Bill Gates em 1981: 640KB de memória RAM era suficiente para todo mundo

Aqui está a lenda: em uma feira de computadores em 1981, Bill Gates supostamente proferiu essa afirmação, em defesa do recém-introduzido limite de 640KB de memória RAM do IBM PC: “640K deveria ser suficiente para qualquer um”.

O PC era baseado no Intel 8088, que era um processador híbrido de 8/16 bits – daí a razão para o limite de memória de 640 KB. Embora minúsculo para os padrões de hoje – sistemas de 64 bits podem suportar até 128 GB de memória – 640 KB na época era uma ordem de grandeza maior do que o limite de 64 KB enfrentado por usuários de computadores de 8 bits, como o Apple II + e o Commodore. 64 (veja mais cobertura em nossa página “Bill Gates Move On”) .

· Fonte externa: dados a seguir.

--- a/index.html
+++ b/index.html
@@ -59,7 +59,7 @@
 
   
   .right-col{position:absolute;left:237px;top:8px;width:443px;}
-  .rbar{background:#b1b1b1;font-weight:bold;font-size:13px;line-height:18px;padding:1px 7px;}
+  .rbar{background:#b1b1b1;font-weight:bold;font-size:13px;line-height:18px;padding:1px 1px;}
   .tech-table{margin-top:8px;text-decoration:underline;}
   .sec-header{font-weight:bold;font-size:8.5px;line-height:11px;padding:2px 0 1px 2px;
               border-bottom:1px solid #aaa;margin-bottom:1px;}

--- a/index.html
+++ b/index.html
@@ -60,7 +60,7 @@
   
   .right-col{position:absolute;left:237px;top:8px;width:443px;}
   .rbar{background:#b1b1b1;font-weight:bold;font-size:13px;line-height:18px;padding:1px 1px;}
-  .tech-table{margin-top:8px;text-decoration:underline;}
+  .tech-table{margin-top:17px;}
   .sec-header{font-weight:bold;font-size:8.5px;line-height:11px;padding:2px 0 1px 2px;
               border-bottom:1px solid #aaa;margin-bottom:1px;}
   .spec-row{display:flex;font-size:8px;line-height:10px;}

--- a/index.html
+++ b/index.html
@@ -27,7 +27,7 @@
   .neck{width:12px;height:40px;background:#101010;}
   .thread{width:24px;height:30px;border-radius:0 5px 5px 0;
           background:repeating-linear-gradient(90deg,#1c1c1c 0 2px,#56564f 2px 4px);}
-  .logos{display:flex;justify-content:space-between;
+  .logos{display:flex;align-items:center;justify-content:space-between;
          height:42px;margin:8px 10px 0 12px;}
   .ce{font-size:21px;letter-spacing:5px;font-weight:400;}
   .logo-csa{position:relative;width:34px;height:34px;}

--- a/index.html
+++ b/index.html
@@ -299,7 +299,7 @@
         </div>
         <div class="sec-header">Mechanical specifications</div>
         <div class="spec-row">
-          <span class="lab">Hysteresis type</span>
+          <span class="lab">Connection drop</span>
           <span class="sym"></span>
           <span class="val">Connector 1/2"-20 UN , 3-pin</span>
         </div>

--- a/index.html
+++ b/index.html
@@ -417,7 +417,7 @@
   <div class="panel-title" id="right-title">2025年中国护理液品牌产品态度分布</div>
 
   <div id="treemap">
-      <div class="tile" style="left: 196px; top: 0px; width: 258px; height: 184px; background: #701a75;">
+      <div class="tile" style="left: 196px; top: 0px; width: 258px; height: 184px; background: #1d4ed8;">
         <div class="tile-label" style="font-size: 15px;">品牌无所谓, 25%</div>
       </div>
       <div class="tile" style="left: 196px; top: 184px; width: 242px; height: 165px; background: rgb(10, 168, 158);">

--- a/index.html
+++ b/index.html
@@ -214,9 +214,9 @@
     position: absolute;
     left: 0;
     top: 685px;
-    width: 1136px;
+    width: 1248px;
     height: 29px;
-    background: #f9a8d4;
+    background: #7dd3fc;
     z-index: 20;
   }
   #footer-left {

Mesmo assim, a suposta declaração de Gates parece um dos comentários mais dogmáticos e míopes de todos os tempos, um erro verbal talvez encabeçado apenas pelo gracejo do fundador da Digital Equipment Corp., Ken Olsen, de 1977 : “Não há razão para qualquer indivíduo ter um computador em sua casa”. (Olsen realmente disse isso, mas ele disse mais tarde que a citação foi retirada do contexto, e que ele estava se referindo não a PCs, mas a computadores montados para controlar casas.)

Apesar da popularidade duradoura da lenda sobre o comentário de 640K, no entanto, é difícil encontrar provas sólidas de que Gates tenha dito isso. Por exemplo, Wikiquote, um desdobramento da Wikipedia, não oferece evidências fortes.

A alegação de que uma variação profana da citação foi incluída pelo autor Stephen Levy em seu livro seminal Hackers acaba por ser falso. E em março, o blog de tecnologia Bits publicado pelo The New York Times informou que o editor-chefe do The Yale Book of Quotations havia tentado sem sucesso verificar a citação. Fred Shapiro, o editor em questão, disse na semana passada que ainda está convencido de que o comentário foi apócrifo, apesar de receber cerca de 100 respostas ao seu pedido por informações.

O próprio Gates negou veementemente fazer o comentário. Em uma coluna de jornal que ele escreveu em meados da década de 1990, Gates respondeu à pergunta de um aluno sobre a citação: “Eu disse algumas coisas estúpidas e algumas coisas erradas, mas não isso. Ninguém envolvido em computadores diria que um certa quantidade de memória é suficiente para todo o tempo”.

Mais tarde na coluna, ele acrescentou: “Eu continuo batendo naquela citação idiota atribuída a mim que diz que 640K de memória é suficiente. Nunca há uma citação; a citação simplesmente flutua como um boato, repetida várias vezes”.

Gates, que está se aposentando do seu dia-a-dia na Microsoft em 30 de junho, também insistiu em uma entrevista em 2001 ao US News & World Report que ele não fez o comentário. “Você percebe a dor que a indústria sofreu enquanto o IBM PC estava limitado a 640K? A máquina ia ser 512K em um ponto, e nós continuamos insistindo nisso”, disse ele à revista. “Eu nunca disse essa afirmação – eu disse o contrário disso.”

Autor e escritor de revista James Fallows compara o comentário 640K para o infame “Deixe-os comer bolo” citar popularmente, mas aparentemente incorretamente, atribuído à rainha francesa Marie Antoinette.

A alegada observação sobre o limite de memória “tornou-se o equivalente da indústria de ‘TI’s eat cake’ porque parecia combinar condescendência com falta de interesse em detalhes operacionais”, escreveu Fallows em um artigo de 2002 da The New York Review. de livros .

Fallows acrescentou que, depois de perguntar a um conhecido em comum se o comentário estava correto, ele havia recebido um longo e-mail de Gates “explicando detalhadamente as razões pelas quais ele sempre acreditara no oposto do que a citação notória implicava”. Como na entrevista para a revista de 2001, Gates disse que o limite de 640 KB foi causado pelo design do processador e que ele havia pressionado para aumentá-lo.

“No entanto, apesar da negação convincente de Gates, é improvável que a citação morra”, escreveu Fallows. “É uma expressão muito conveniente do senso da indústria de computadores de que ninguém pode ter certeza do que acontecerá em seguida”.